Plácido Domingo once explained the odd fact that Spain, a country with a weak operatic tradition, has produced so many world-class opera singers with a reference to zarzuelas. These Spanish operettas may not quite make it to the level of "classical" or "art" music in the prestige totem pole but they rank above more plebeian types such as the Broadway musical. For one, their origins go back to court entertainment in Hapsburg Madrid. More pertinent to Domingo's explanation, zarzuela requires classically trained singers.

The present book offers an interesting study of this hybrid musical form but its title is a bit misleading. There is surprisingly little on the birthplace of zarzuela. [End Page 172] Indeed, only one of the book's nine chapters deals with the development of the genre in Spain. The author argues that although the combination of spoken drama, music, and dance is an old Spanish practice that dates back to medieval religious autos, zarzuelas first appeared in the seventeenth century. The name comes from the royal palace where they were first performed, which in turn derived its appellation from the many zarzas (blackberry bushes) surrounding it. The first work to bear the name was written by one of the foremost poets of the Spanish Golden Age, Pedro Calderón de la Barca. The genre took its present shape, and experienced its heyday, in Madrid during the last third of the nineteenth century and the first third of the twentieth.

The "American Stage" in the title is equally restricted. Sturman devotes only a dozen pages to the zarzuela's reception in the New World. Regrettably, this does not include a discussion of Argentina, a country that with its rich economy and million-strong Spanish immigrant community became one of the main consumers of zarzuelas in the world during the early decades of the twentieth century. An oddly short chapter (seven pages) examines the reformulation of the zarzuela in another relatively affluent country with a large Spanish immigrant population: Cuba. Virtually all touring troupes stopped in the island. Cubans became zarzuela impresarios themselves, injected the genre with some Afro-Creole rhythms, and exported it to other parts of Latin America (in a manner similar, by the way, to what they did with U.S. baseball). A more accurate title would have been "Zarzuelas in New York" because that is what two-thirds of the book deals with.

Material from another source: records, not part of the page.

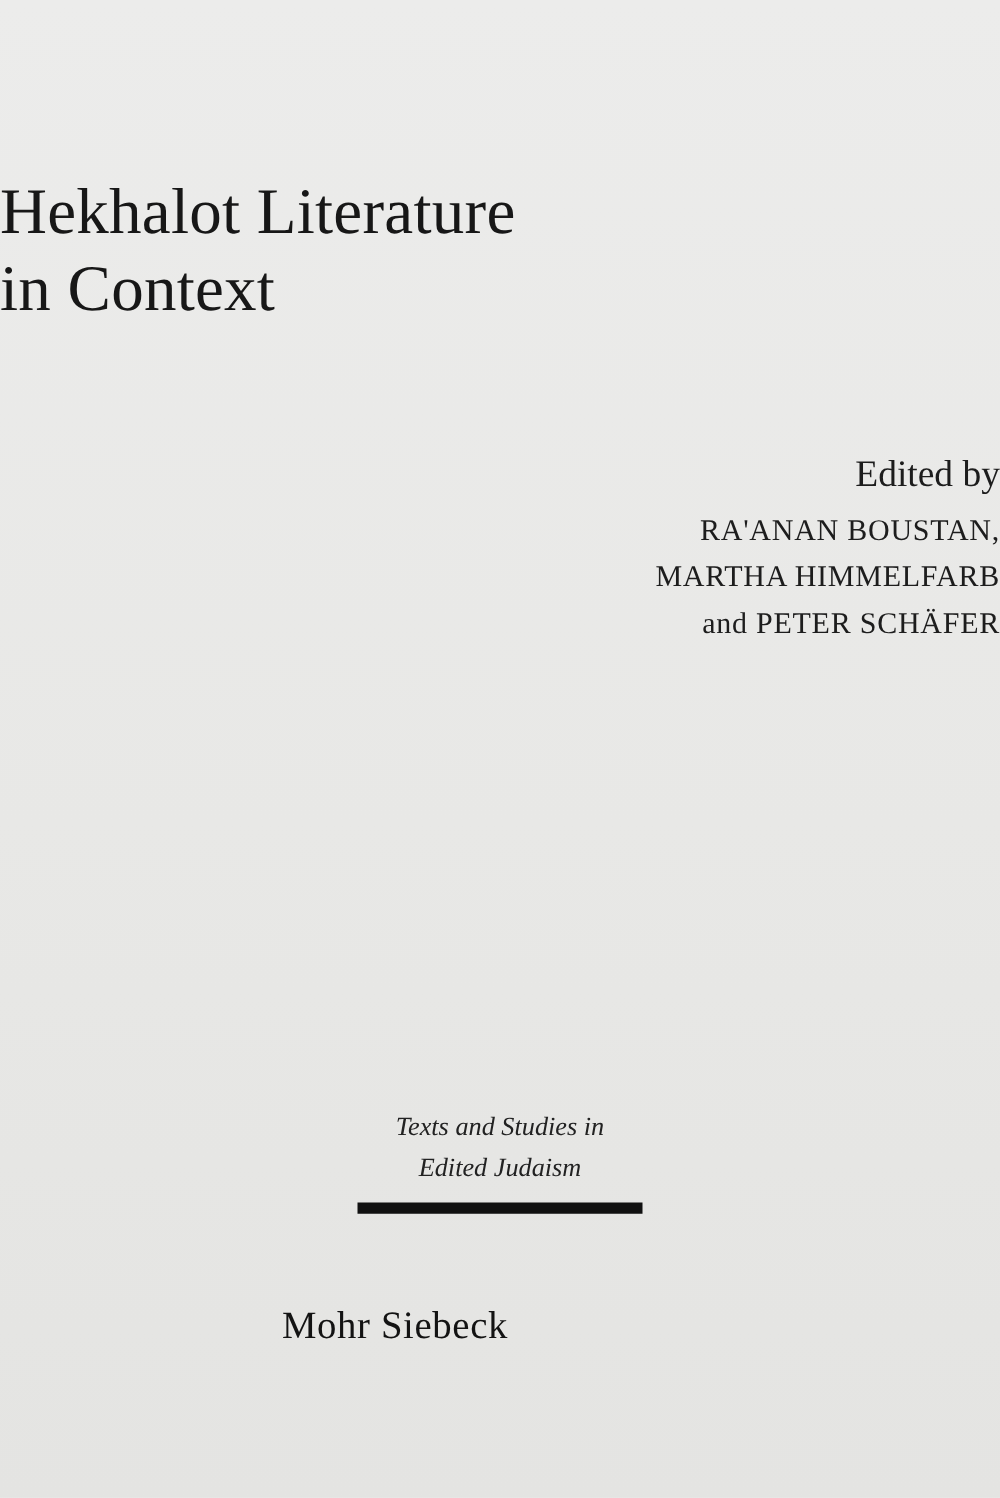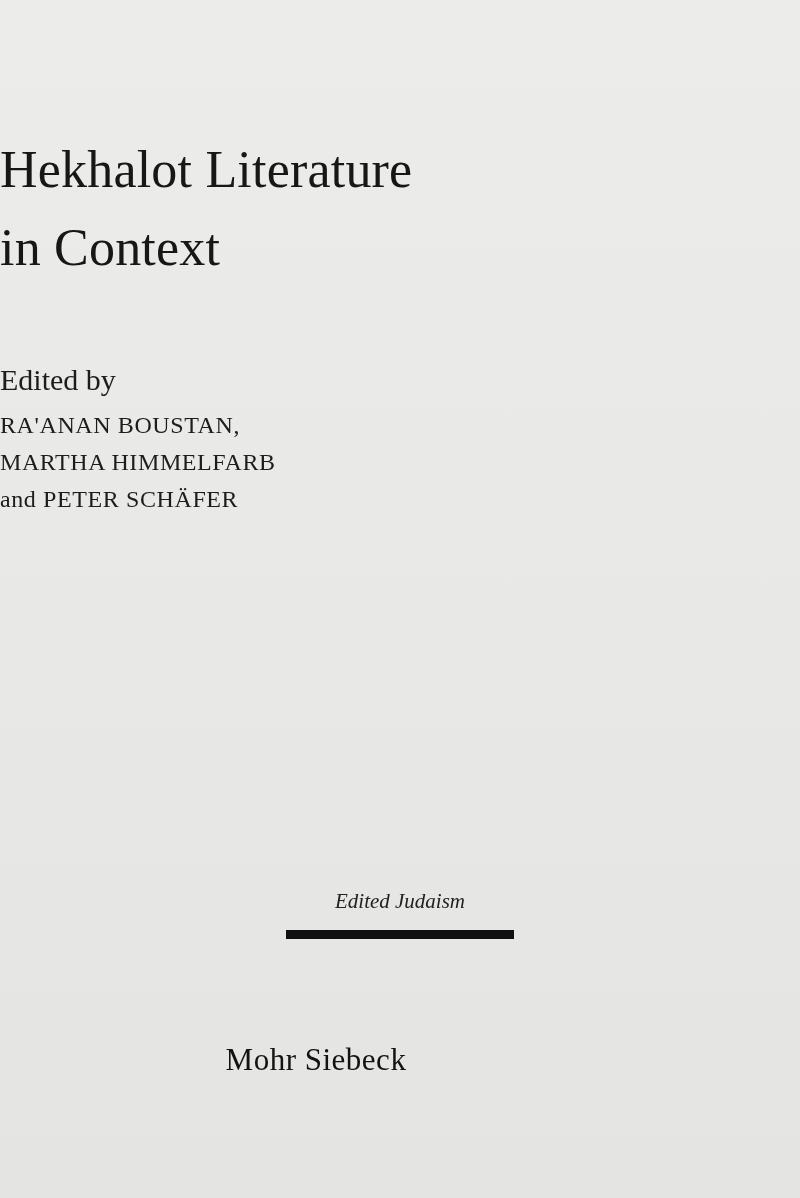"in Context" .title-line.second { margin-top: 18px -> 2px }
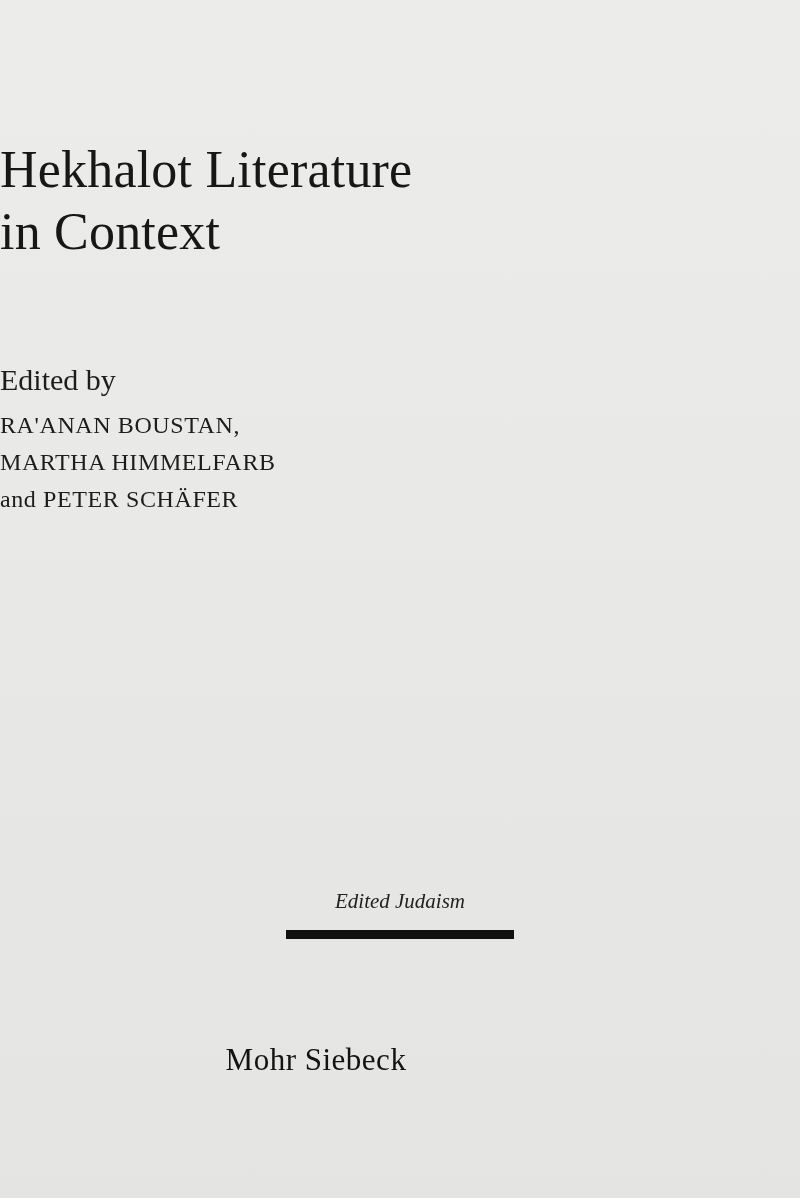"Edited by" .editors-block { text-align: left -> right }
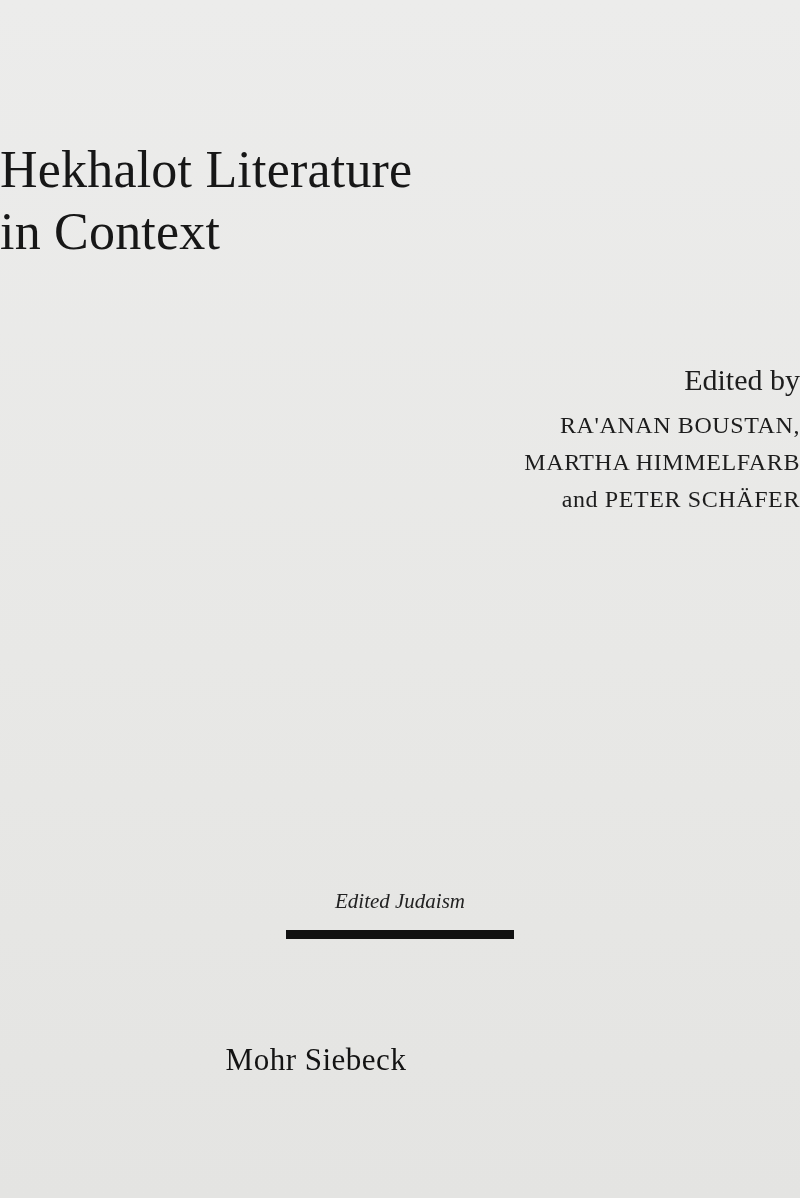"Texts and Studies in" div.series-line { html: none -> <div>Texts and Studies in</div> }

In the Big Apple, too, Cubans feature prominently. The producers and directors of the two theater companies studied by Sturman are Cubans and so are the majority of the performers and the plurality of the audience even though Cubans account for only five percent of the city's Hispanic population. This seems to reflect social, racial, and age dynamics. The director of the most avant-garde company, Repertorio Español, remarked, "If people want to show they have bad taste, they tell you they like zarzuela." But this applies only to aesthetes who compare it unfavorably to grand opera. For the AZT (the average zarzuela patron that Sturman constructs from a questionnaire), attending a performance is a sign of refinement rather than of bad taste. And the AZT is considerably older than the average Hispanic in New York, more educated, significantly richer (his/her median income is twice as high as that of whites and three times as high as that of Hispanics in the city), and noticeably whiter--four traits that characterize the Cuban-American population. Tellingly, the other two most numerous national groups among the audience are Colombians and Spaniards rather than Puerto Ricans and Dominicans (who make up, after all, 60 percent and 10 percent, respectively, of the city's Hispanics). Besides this sociological analysis of the audience, the author offers a comparison of the production styles and practices of the two companies, and an examination of their financial backing, advertisement, and institutional and personal networks...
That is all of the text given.